Menperin menjelaskan, ketergantungan ekonomi Indonesia terhadap fluktuasi harga minyak kelapa sawit tidak terlalu besar karena hilirisasi di sektor kelapa sawit sudah dalam sekali.
Fluktuasi harga komoditas ini memang berpengaruh, tapi tidak terlalu signifikan.
Pernyataan Mattoo yang juga dikutip adalah bahwa kebijakan restriksi impor yang masih cukup ketat untuk beberapa komoditas dan produk menyebabkan sektor manufaktur Indonesia belum cukup kuat untuk menopang perekonomian Indonesia di saat siklus harga komoditas melandai.

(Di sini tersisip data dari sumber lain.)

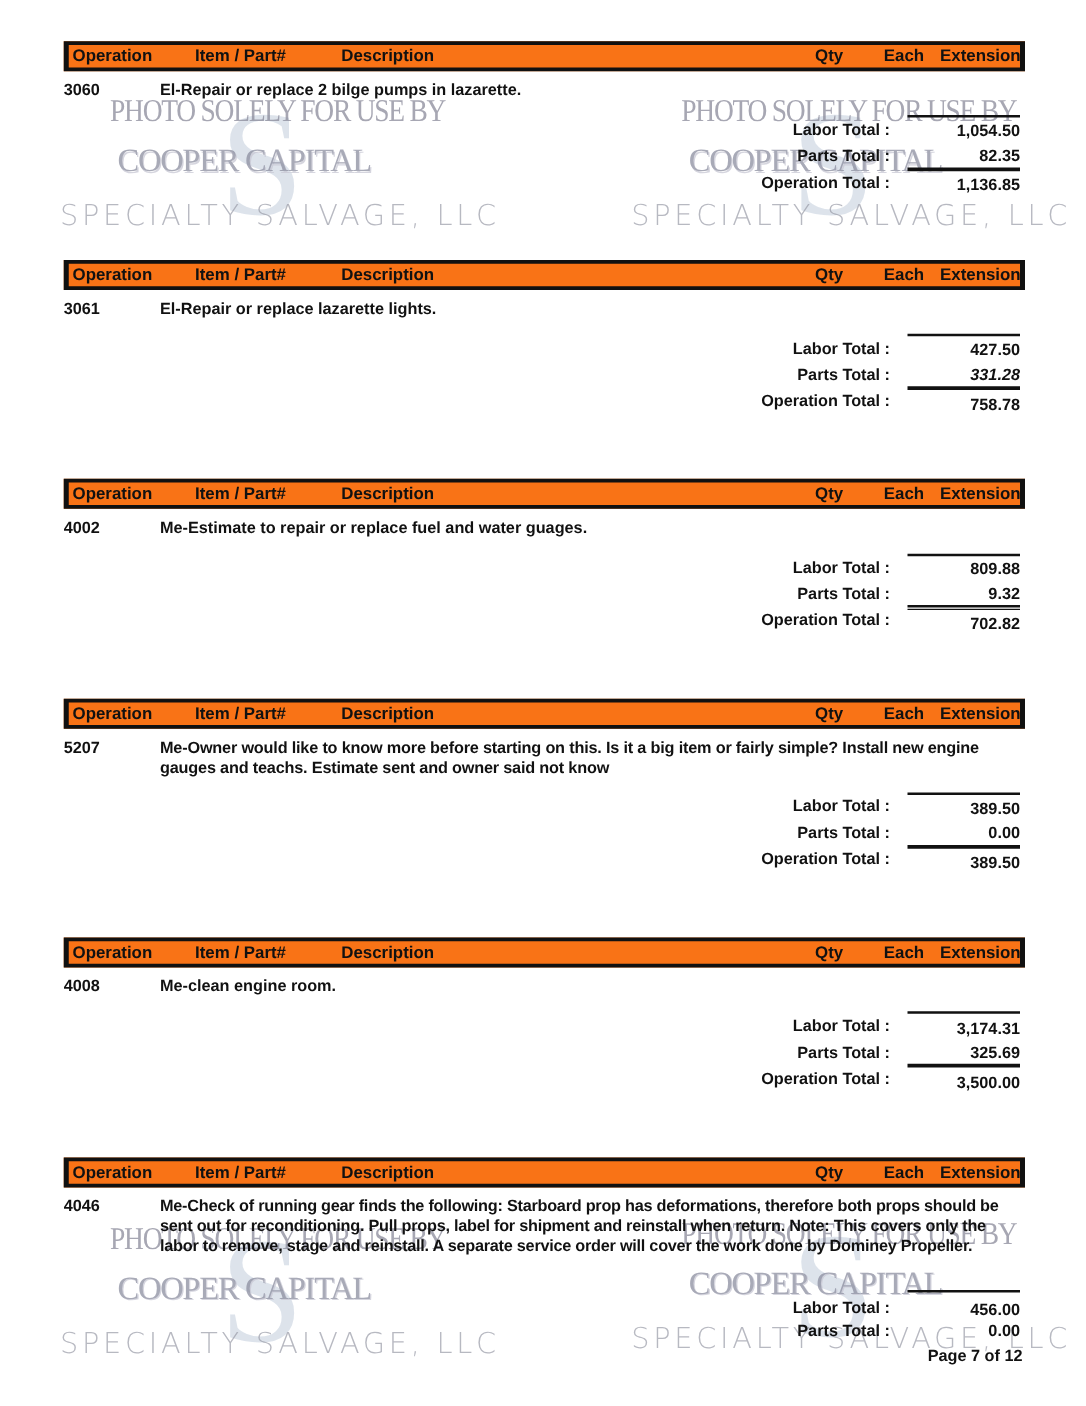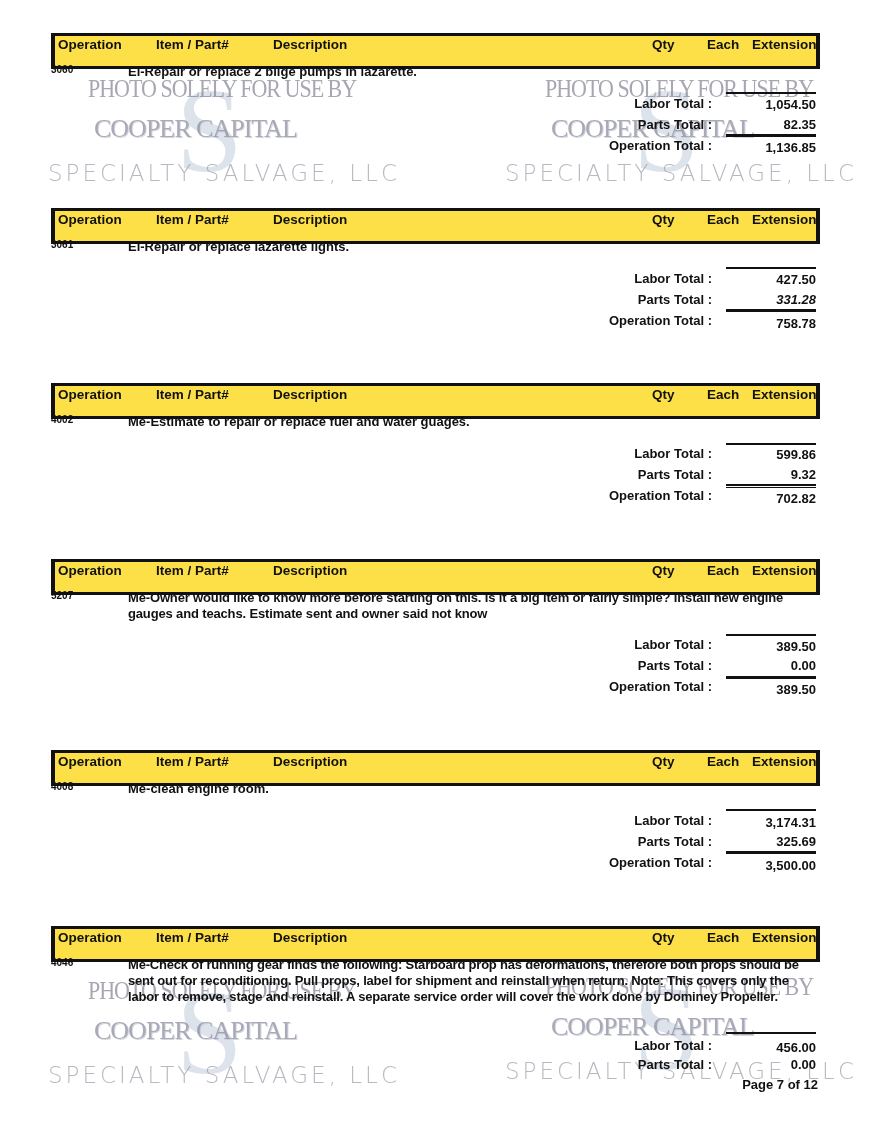--- a/index.html
+++ b/index.html
@@ -1,33 +1,33 @@
 <!DOCTYPE html>
 <html><head>
 <meta charset="utf-8">
 <style>
   * { box-sizing: border-box; margin: 0; padding: 0; }
   html, body { width: 869px; height: 1125px; background: #ffffff; overflow: hidden; }
   body { position: relative; font-family: "Liberation Sans", sans-serif; color: #111; }
 
   .section { position: absolute; left: 51px; width: 769px; }
   .hdr {
-    position: absolute; left: 0; top: 0; width: 769px; height: 36px;
-    background: #fde047; border: 3px solid #111; border-left-width: 4px; border-right-width: 4px;
+    position: absolute; left: 0; top: 0; width: 769px; height: 24px;
+    background: #f97316; border: 3px solid #111; border-left-width: 4px; border-right-width: 4px;
     font-weight: bold; font-size: 13.5px; line-height: 18px; color: #111;
   }
   .hdr span { position: absolute; top: 0; }
   .h-op { left: 3px; }
   .h-item { left: 77px; padding-left: 24px; }
   .h-desc { left: 218px; }
   .h-qty { left: 597px; }
   .h-each { left: 652px; }
   .h-ext { left: 697px; }
 
-  .opnum { position: absolute; left: 0; top: 31px; font-weight: bold; font-size: 10px; }
+  .opnum { position: absolute; left: 0; top: 31px; font-weight: bold; font-size: 13px; }
   .desc { position: absolute; left: 77px; top: 31px; width: 690px; font-weight: bold; font-size: 13px; line-height: 16px; }
 
   .tot-label { position: absolute; font-weight: bold; font-size: 13px; text-align: right; width: 200px; }
   .tot-val { position: absolute; font-weight: bold; font-size: 13px; text-align: right; width: 120px; left: 645px; }
   .rule { position: absolute; left: 675px; width: 90px; background: #111; }
   .rule.top { height: 2px; }
   .rule.mid { height: 3px; }
   .rule.dbl { height: 4px; border-top: 2px solid #111; border-bottom: 1px solid #111; background: #fff; }
 
   .wm { position: absolute; pointer-events: none; }
@@ -114,21 +114,21 @@
     <span class="h-item">Item / Part#</span>
     <span class="h-desc">Description</span>
     <span class="h-qty">Qty</span>
     <span class="h-each">Each</span>
     <span class="h-ext">Extension</span>
   </div>
   <div class="opnum">4002</div>
   <div class="desc">Me-Estimate to repair or replace fuel and  water guages.</div>
   <div class="rule top" style="top:60px;"></div>
   <div class="tot-label" style="left:461px; top:63px;">Labor Total :</div>
-  <div class="tot-val" style="top:64px;">599.86</div>
+  <div class="tot-val" style="top:64px;">809.88</div>
   <div class="tot-label" style="left:461px; top:84px;">Parts Total :</div>
   <div class="tot-val" style="top:84px;">9.32</div>
   <div class="rule dbl" style="top:101px;"></div>
   <div class="tot-label" style="left:461px; top:105px;">Operation Total :</div>
   <div class="tot-val" style="top:108px;">702.82</div>
 </div>
 
 <div class="section" style="top:559px; z-index:1;">
   <div class="hdr">
     <span class="h-op">Operation</span>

Menperin menyampaikan, hal tersebut juga kontradiktif, karena restriksi impor diterapkan sebagai affirmative action untuk melindungi industri dalam negeri.

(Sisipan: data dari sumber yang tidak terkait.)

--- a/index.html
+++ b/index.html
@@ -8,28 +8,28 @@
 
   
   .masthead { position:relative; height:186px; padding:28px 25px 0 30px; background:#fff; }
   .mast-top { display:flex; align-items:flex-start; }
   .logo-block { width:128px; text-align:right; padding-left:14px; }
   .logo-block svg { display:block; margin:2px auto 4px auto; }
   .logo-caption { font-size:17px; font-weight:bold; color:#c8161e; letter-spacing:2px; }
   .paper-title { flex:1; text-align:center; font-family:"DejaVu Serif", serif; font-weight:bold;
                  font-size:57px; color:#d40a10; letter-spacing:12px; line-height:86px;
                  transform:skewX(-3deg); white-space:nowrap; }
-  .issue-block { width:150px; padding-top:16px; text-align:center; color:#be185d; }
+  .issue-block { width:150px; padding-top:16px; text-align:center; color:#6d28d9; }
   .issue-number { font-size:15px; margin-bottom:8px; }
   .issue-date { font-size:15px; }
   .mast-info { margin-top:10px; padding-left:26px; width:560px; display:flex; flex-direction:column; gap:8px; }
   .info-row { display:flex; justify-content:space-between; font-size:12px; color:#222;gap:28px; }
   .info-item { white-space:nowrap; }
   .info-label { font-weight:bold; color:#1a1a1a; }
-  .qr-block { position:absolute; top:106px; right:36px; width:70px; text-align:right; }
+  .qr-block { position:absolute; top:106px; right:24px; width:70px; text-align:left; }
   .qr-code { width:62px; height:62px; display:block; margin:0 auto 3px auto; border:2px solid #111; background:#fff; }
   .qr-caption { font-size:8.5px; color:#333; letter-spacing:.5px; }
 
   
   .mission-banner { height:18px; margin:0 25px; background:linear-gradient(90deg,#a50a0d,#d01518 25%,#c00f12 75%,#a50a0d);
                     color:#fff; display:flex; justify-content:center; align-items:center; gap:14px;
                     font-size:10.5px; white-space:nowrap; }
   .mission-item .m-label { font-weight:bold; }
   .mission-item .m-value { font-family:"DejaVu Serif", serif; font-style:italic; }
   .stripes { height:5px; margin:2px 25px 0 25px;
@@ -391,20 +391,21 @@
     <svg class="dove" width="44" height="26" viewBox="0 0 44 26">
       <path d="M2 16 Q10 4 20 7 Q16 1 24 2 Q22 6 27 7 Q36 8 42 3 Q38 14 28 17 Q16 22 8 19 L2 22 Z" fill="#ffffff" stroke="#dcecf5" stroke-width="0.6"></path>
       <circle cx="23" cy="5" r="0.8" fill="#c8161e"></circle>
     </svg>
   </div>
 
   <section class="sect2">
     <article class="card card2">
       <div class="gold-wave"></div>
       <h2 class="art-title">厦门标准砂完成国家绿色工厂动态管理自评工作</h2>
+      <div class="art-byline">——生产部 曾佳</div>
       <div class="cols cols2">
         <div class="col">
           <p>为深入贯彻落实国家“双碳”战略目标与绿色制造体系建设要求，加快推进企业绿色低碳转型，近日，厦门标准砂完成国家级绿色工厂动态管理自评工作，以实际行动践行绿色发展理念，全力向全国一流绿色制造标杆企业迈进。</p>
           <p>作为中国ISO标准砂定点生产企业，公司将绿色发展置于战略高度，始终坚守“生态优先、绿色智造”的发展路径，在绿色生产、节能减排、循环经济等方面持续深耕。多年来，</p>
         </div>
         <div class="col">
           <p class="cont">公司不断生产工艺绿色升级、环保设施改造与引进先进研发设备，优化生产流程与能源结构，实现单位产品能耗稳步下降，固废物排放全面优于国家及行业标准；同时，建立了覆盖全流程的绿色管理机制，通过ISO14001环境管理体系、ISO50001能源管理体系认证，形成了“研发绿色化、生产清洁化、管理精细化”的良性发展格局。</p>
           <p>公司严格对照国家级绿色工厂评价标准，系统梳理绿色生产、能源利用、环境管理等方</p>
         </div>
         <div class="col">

“Restriksi impor tidak melulu salah, tapi kebijakan yang dilakukan oleh pemerintah RI adalah pengetatan impor untuk barang-barang jadi. Kami tidak pernah mempunyai kebijakan merestriksi impor bahan baku karena penting sekali bagi industri dalam negeri dan juga meningkatkan daya saing.